*About this task*. Leave out the pictures, and retype the remaining data exactly.

*Material for this task*.
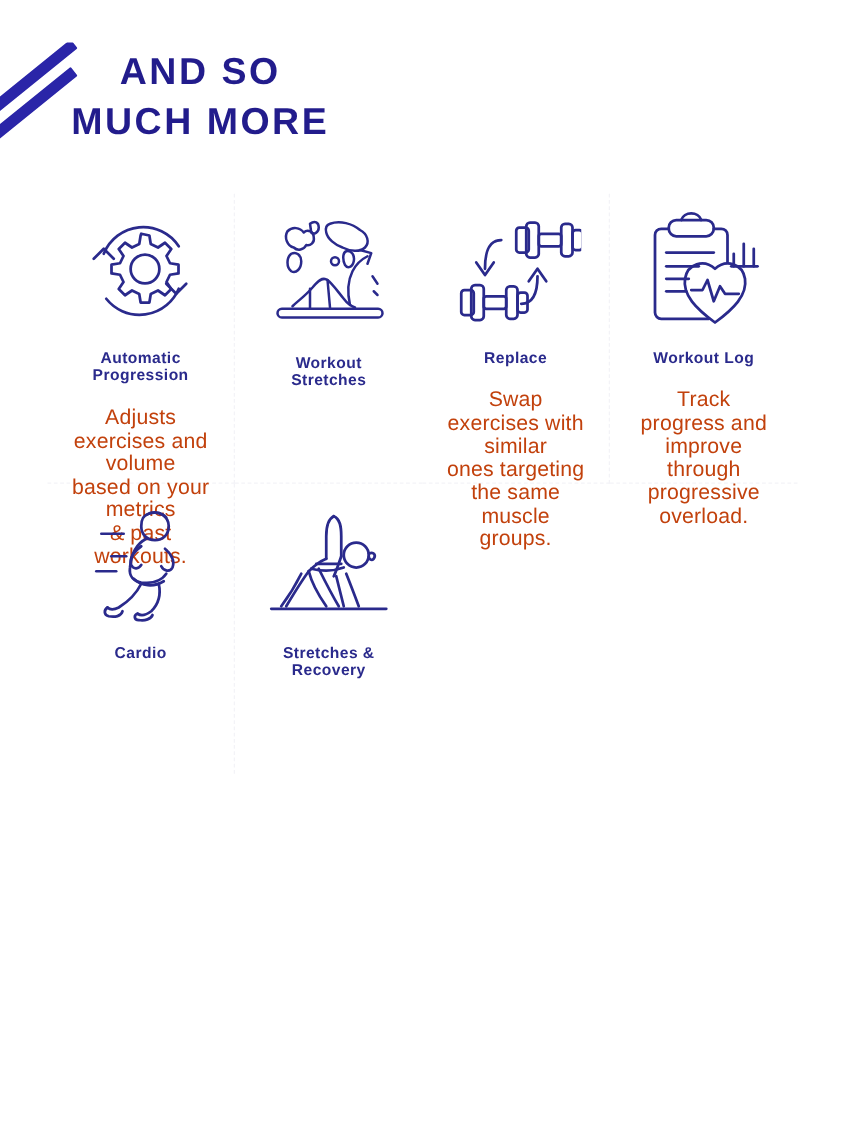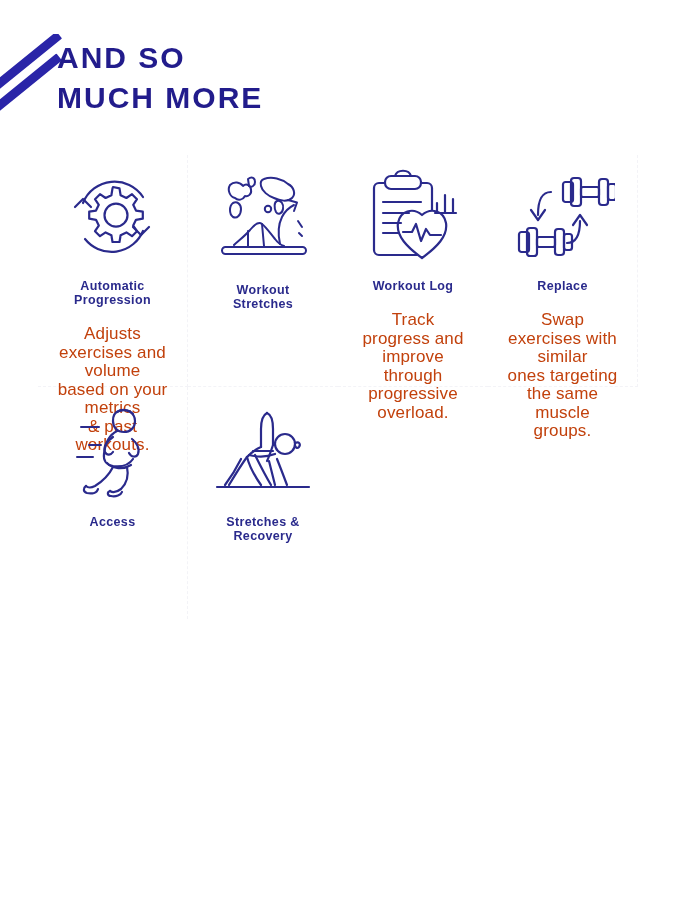--- a/index.html
+++ b/index.html
@@ -19,20 +19,21 @@
     background: #ffffff;
   }
 
   
   .header {
     position: absolute;
     top: 38px;
     left: 0;
     width: 661px;
     height: 100px;
+    text-align: center;
   }
 
   .stripes {
     position: absolute;
     left: -28px;
     top: -4px;
     width: 95px;
     height: 100px;
     overflow: hidden;
   }
@@ -176,50 +177,20 @@
           <path d="M80 33 L89 35.5 L86 44"></path>
           <path d="M90 54 L94 60"></path>
           <path d="M91 66 L94 69"></path>
 
           <rect x="14" y="80" width="84" height="7" rx="3.5"></rect>
         </svg>
       </div>
       <div class="card-title">Workout Stretches</div>
     </div>
 
-    <div class="cell row-1">
-      <div class="icon-wrap">
-        <svg width="108" height="104" viewBox="0 0 108 104" fill="none" stroke="#2A2A8C" stroke-width="2.2" stroke-linecap="round" stroke-linejoin="round">
-
-          <path d="M26 18 H20 A5 5 0 0 0 15 23 V85 A5 5 0 0 0 20 90 H58"></path>
-          <path d="M62 18 H68 A5 5 0 0 1 73 23 V45"></path>
-          <rect x="26" y="11" width="36" height="13" rx="6"></rect>
-          <path d="M36 11 C38 4 50 4 52 11"></path>
-
-          <path d="M24 37 H62"></path>
-          <path d="M24 48 H50"></path>
-          <path d="M24 58 H42"></path>
-          <path d="M24 68 H40"></path>
-
-          <path d="M78 48 V38"></path>
-          <path d="M86 48 V30"></path>
-          <path d="M94 48 V34"></path>
-          <path d="M76 48 H97"></path>
-
-          <path d="M63 50 C54 42 41 46 39 58 C37 71 48 82 63 93 C78 82 89 71 87 58 C85 46 72 42 63 50 Z"></path>
-
-          <path d="M44 67 H53 L57 59 L62 76 L67 64 L71 70 H82"></path>
-        </svg>
-      </div>
-      <div class="card-title">Workout Log</div>
-      <div class="card-desc">Track progress and
-improve through
-progressive overload.</div>
-    </div>
-
     <div class="cell col-left row-1">
       <div class="icon-wrap">
         <svg width="104" height="104" viewBox="0 0 104 104" fill="none" stroke="#2A2A8C" stroke-width="2.2" stroke-linecap="round" stroke-linejoin="round">
 
           <g transform="translate(50,10)">
             <rect x="2" y="7" width="10" height="20" rx="2.5"></rect>
             <rect x="10" y="3" width="10" height="28" rx="3"></rect>
             <rect x="20" y="12" width="18" height="10" rx="2"></rect>
             <rect x="38" y="4" width="9" height="26" rx="3"></rect>
             <rect x="47" y="9" width="8" height="16" rx="2.5"></rect>
@@ -239,20 +210,50 @@
           <path d="M56 78 C66 78 69 69 69 56"></path>
           <path d="M62 60 L69 50 L76 60"></path>
         </svg>
       </div>
       <div class="card-title">Replace</div>
       <div class="card-desc">Swap exercises with similar
 ones targeting the same
 muscle groups.</div>
     </div>
 
+    <div class="cell row-1">
+      <div class="icon-wrap">
+        <svg width="108" height="104" viewBox="0 0 108 104" fill="none" stroke="#2A2A8C" stroke-width="2.2" stroke-linecap="round" stroke-linejoin="round">
+
+          <path d="M26 18 H20 A5 5 0 0 0 15 23 V85 A5 5 0 0 0 20 90 H58"></path>
+          <path d="M62 18 H68 A5 5 0 0 1 73 23 V45"></path>
+          <rect x="26" y="11" width="36" height="13" rx="6"></rect>
+          <path d="M36 11 C38 4 50 4 52 11"></path>
+
+          <path d="M24 37 H62"></path>
+          <path d="M24 48 H50"></path>
+          <path d="M24 58 H42"></path>
+          <path d="M24 68 H40"></path>
+
+          <path d="M78 48 V38"></path>
+          <path d="M86 48 V30"></path>
+          <path d="M94 48 V34"></path>
+          <path d="M76 48 H97"></path>
+
+          <path d="M63 50 C54 42 41 46 39 58 C37 71 48 82 63 93 C78 82 89 71 87 58 C85 46 72 42 63 50 Z"></path>
+
+          <path d="M44 67 H53 L57 59 L62 76 L67 64 L71 70 H82"></path>
+        </svg>
+      </div>
+      <div class="card-title">Workout Log</div>
+      <div class="card-desc">Track progress and
+improve through
+progressive overload.</div>
+    </div>
+
     <div class="cell col-left row-2">
       <div class="icon-wrap">
         <svg width="104" height="104" viewBox="0 0 104 104" fill="none" stroke="#2A2A8C" stroke-width="2.2" stroke-linecap="round" stroke-linejoin="round">
 
           <path d="M58 12 C66 9 74 14 74 22 C74 29 69 33 63 33 C56 33 52 28 52 22 C52 17 54 13 58 12 Z"></path>
           <path d="M56 13 C60 10 68 10 72 15"></path>
 
           <path d="M56 32 C48 36 44 45 43 55 C42 62 46 66 52 67 C60 68 68 66 72 60"></path>
 
           <path d="M52 38 C46 42 42 48 44 53 C46 57 50 56 52 53"></path>
@@ -264,21 +265,21 @@
           <path d="M25 87 C22 89 22 93 26 94 C31 95 36 94 37 90"></path>
 
           <path d="M66 68 C68 77 66 84 60 90 C56 93 52 94 49 92"></path>
           <path d="M49 92 C46 93 46 97 50 97 C55 98 60 96 61 93"></path>
 
           <path d="M20 28 H38" stroke-width="2"></path>
           <path d="M28 46 H40" stroke-width="2"></path>
           <path d="M16 58 H32" stroke-width="2"></path>
         </svg>
       </div>
-      <div class="card-title">Access</div>
+      <div class="card-title">Cardio</div>
     </div>
 
     <div class="cell row-2">
       <div class="icon-wrap">
         <svg width="108" height="104" viewBox="0 0 108 104" fill="none" stroke="#2A2A8C" stroke-width="2.2" stroke-linecap="round" stroke-linejoin="round">
 
           <path d="M58 14 C54 16 52 22 52 30 L52 48"></path>
           <path d="M58 14 C63 16 64 22 64 30 L64 46"></path>
 
           <circle cx="76" cy="45" r="10"></circle>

*Answer*.
--- a/index.html
+++ b/index.html
@@ -19,20 +19,21 @@
     background: #ffffff;
   }
 
   
   .header {
     position: absolute;
     top: 38px;
     left: 0;
     width: 661px;
     height: 100px;
+    text-align: center;
   }
 
   .stripes {
     position: absolute;
     left: -28px;
     top: -4px;
     width: 95px;
     height: 100px;
     overflow: hidden;
   }
@@ -176,50 +177,20 @@
           <path d="M80 33 L89 35.5 L86 44"></path>
           <path d="M90 54 L94 60"></path>
           <path d="M91 66 L94 69"></path>
 
           <rect x="14" y="80" width="84" height="7" rx="3.5"></rect>
         </svg>
       </div>
       <div class="card-title">Workout Stretches</div>
     </div>
 
-    <div class="cell row-1">
-      <div class="icon-wrap">
-        <svg width="108" height="104" viewBox="0 0 108 104" fill="none" stroke="#2A2A8C" stroke-width="2.2" stroke-linecap="round" stroke-linejoin="round">
-
-          <path d="M26 18 H20 A5 5 0 0 0 15 23 V85 A5 5 0 0 0 20 90 H58"></path>
-          <path d="M62 18 H68 A5 5 0 0 1 73 23 V45"></path>
-          <rect x="26" y="11" width="36" height="13" rx="6"></rect>
-          <path d="M36 11 C38 4 50 4 52 11"></path>
-
-          <path d="M24 37 H62"></path>
-          <path d="M24 48 H50"></path>
-          <path d="M24 58 H42"></path>
-          <path d="M24 68 H40"></path>
-
-          <path d="M78 48 V38"></path>
-          <path d="M86 48 V30"></path>
-          <path d="M94 48 V34"></path>
-          <path d="M76 48 H97"></path>
-
-          <path d="M63 50 C54 42 41 46 39 58 C37 71 48 82 63 93 C78 82 89 71 87 58 C85 46 72 42 63 50 Z"></path>
-
-          <path d="M44 67 H53 L57 59 L62 76 L67 64 L71 70 H82"></path>
-        </svg>
-      </div>
-      <div class="card-title">Workout Log</div>
-      <div class="card-desc">Track progress and
-improve through
-progressive overload.</div>
-    </div>
-
     <div class="cell col-left row-1">
       <div class="icon-wrap">
         <svg width="104" height="104" viewBox="0 0 104 104" fill="none" stroke="#2A2A8C" stroke-width="2.2" stroke-linecap="round" stroke-linejoin="round">
 
           <g transform="translate(50,10)">
             <rect x="2" y="7" width="10" height="20" rx="2.5"></rect>
             <rect x="10" y="3" width="10" height="28" rx="3"></rect>
             <rect x="20" y="12" width="18" height="10" rx="2"></rect>
             <rect x="38" y="4" width="9" height="26" rx="3"></rect>
             <rect x="47" y="9" width="8" height="16" rx="2.5"></rect>
@@ -239,20 +210,50 @@
           <path d="M56 78 C66 78 69 69 69 56"></path>
           <path d="M62 60 L69 50 L76 60"></path>
         </svg>
       </div>
       <div class="card-title">Replace</div>
       <div class="card-desc">Swap exercises with similar
 ones targeting the same
 muscle groups.</div>
     </div>
 
+    <div class="cell row-1">
+      <div class="icon-wrap">
+        <svg width="108" height="104" viewBox="0 0 108 104" fill="none" stroke="#2A2A8C" stroke-width="2.2" stroke-linecap="round" stroke-linejoin="round">
+
+          <path d="M26 18 H20 A5 5 0 0 0 15 23 V85 A5 5 0 0 0 20 90 H58"></path>
+          <path d="M62 18 H68 A5 5 0 0 1 73 23 V45"></path>
+          <rect x="26" y="11" width="36" height="13" rx="6"></rect>
+          <path d="M36 11 C38 4 50 4 52 11"></path>
+
+          <path d="M24 37 H62"></path>
+          <path d="M24 48 H50"></path>
+          <path d="M24 58 H42"></path>
+          <path d="M24 68 H40"></path>
+
+          <path d="M78 48 V38"></path>
+          <path d="M86 48 V30"></path>
+          <path d="M94 48 V34"></path>
+          <path d="M76 48 H97"></path>
+
+          <path d="M63 50 C54 42 41 46 39 58 C37 71 48 82 63 93 C78 82 89 71 87 58 C85 46 72 42 63 50 Z"></path>
+
+          <path d="M44 67 H53 L57 59 L62 76 L67 64 L71 70 H82"></path>
+        </svg>
+      </div>
+      <div class="card-title">Workout Log</div>
+      <div class="card-desc">Track progress and
+improve through
+progressive overload.</div>
+    </div>
+
     <div class="cell col-left row-2">
       <div class="icon-wrap">
         <svg width="104" height="104" viewBox="0 0 104 104" fill="none" stroke="#2A2A8C" stroke-width="2.2" stroke-linecap="round" stroke-linejoin="round">
 
           <path d="M58 12 C66 9 74 14 74 22 C74 29 69 33 63 33 C56 33 52 28 52 22 C52 17 54 13 58 12 Z"></path>
           <path d="M56 13 C60 10 68 10 72 15"></path>
 
           <path d="M56 32 C48 36 44 45 43 55 C42 62 46 66 52 67 C60 68 68 66 72 60"></path>
 
           <path d="M52 38 C46 42 42 48 44 53 C46 57 50 56 52 53"></path>
@@ -264,21 +265,21 @@
           <path d="M25 87 C22 89 22 93 26 94 C31 95 36 94 37 90"></path>
 
           <path d="M66 68 C68 77 66 84 60 90 C56 93 52 94 49 92"></path>
           <path d="M49 92 C46 93 46 97 50 97 C55 98 60 96 61 93"></path>
 
           <path d="M20 28 H38" stroke-width="2"></path>
           <path d="M28 46 H40" stroke-width="2"></path>
           <path d="M16 58 H32" stroke-width="2"></path>
         </svg>
       </div>
-      <div class="card-title">Access</div>
+      <div class="card-title">Cardio</div>
     </div>
 
     <div class="cell row-2">
       <div class="icon-wrap">
         <svg width="108" height="104" viewBox="0 0 108 104" fill="none" stroke="#2A2A8C" stroke-width="2.2" stroke-linecap="round" stroke-linejoin="round">
 
           <path d="M58 14 C54 16 52 22 52 30 L52 48"></path>
           <path d="M58 14 C63 16 64 22 64 30 L64 46"></path>
 
           <circle cx="76" cy="45" r="10"></circle>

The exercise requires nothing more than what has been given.